= What needs to be done =
Output exactly what appears from the line containing "Homefield Men's UT" to the end of the data below, and nothing more.

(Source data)
◇ ◇ ◇ ◇ ◇

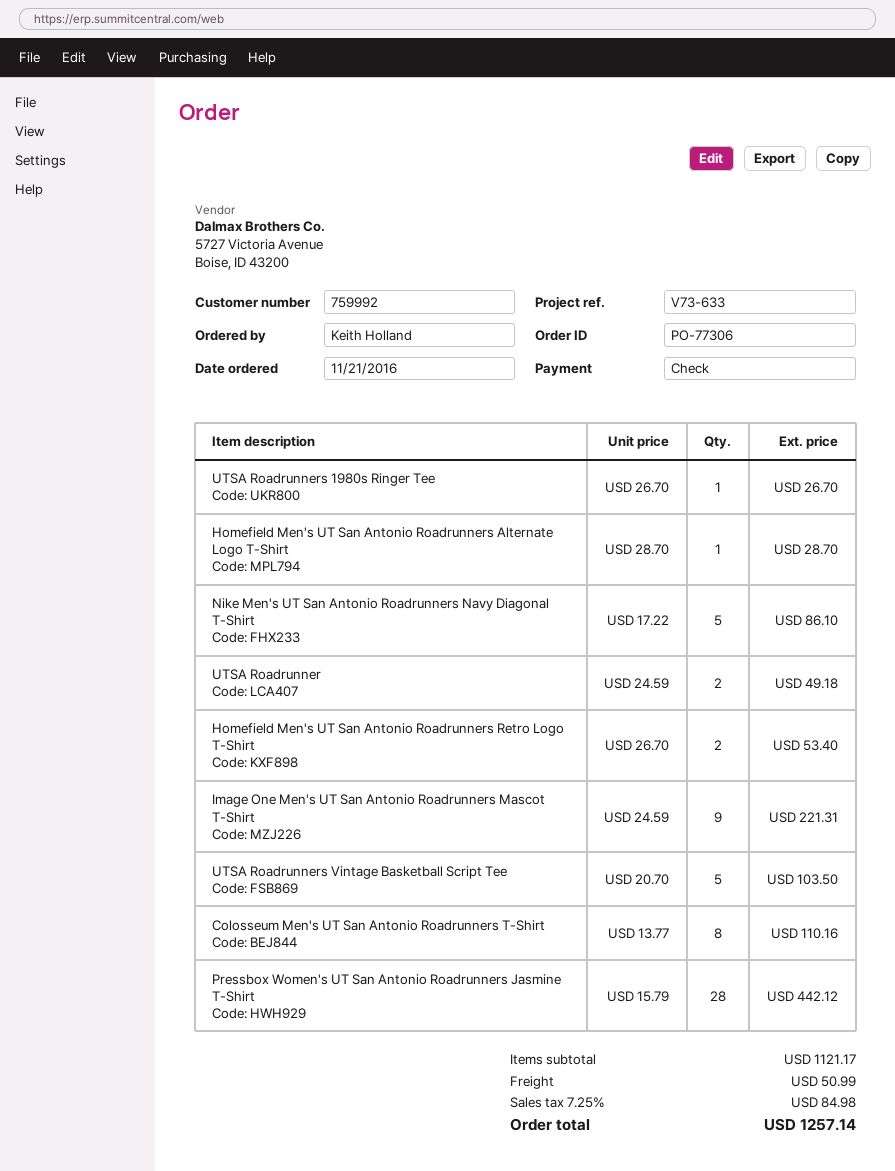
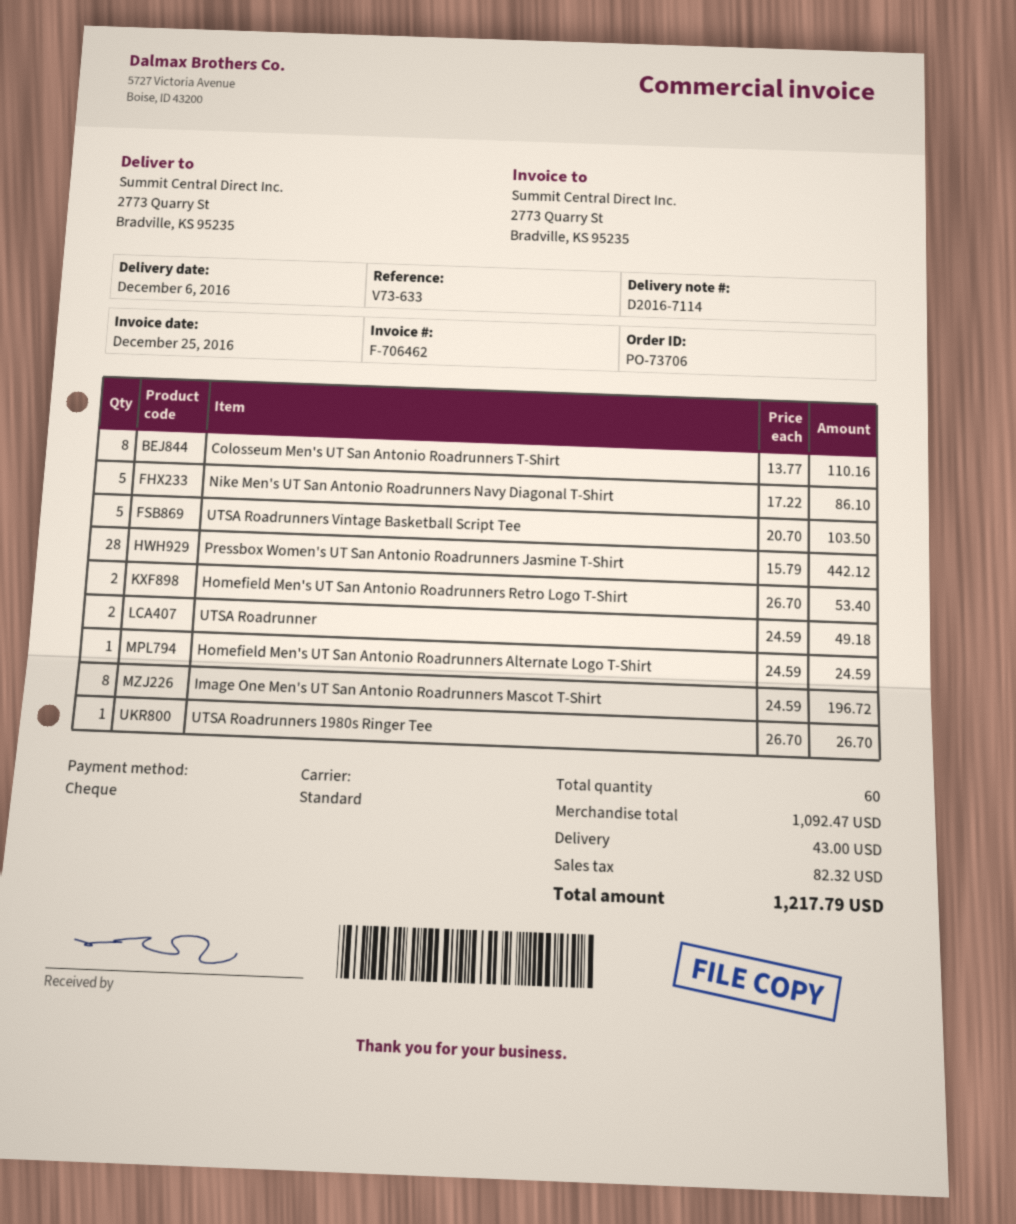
order number: PO-77306 -> PO-73706
Homefield Men's UT San Antonio Roadrunners Alternate Logo T-Shirt: 1 x 28.70 = 28.70 -> 1 x 24.59 = 24.59
Image One Men's UT San Antonio Roadrunners Mascot T-Shirt: 9 x 24.59 = 221.31 -> 8 x 24.59 = 196.72
subtotal: 1121.17 -> 1092.47
shipping: 50.99 -> 43.00
tax: 84.98 -> 82.32
total: 1257.14 -> 1217.79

◇ ◇ ◇ ◇ ◇

= Task output =
Homefield Men's UT San Antonio Roadrunners Alternate Logo T-Shirt: 1 x 28.70 = 28.70 -> 1 x 24.59 = 24.59
Image One Men's UT San Antonio Roadrunners Mascot T-Shirt: 9 x 24.59 = 221.31 -> 8 x 24.59 = 196.72
subtotal: 1121.17 -> 1092.47
shipping: 50.99 -> 43.00
tax: 84.98 -> 82.32
total: 1257.14 -> 1217.79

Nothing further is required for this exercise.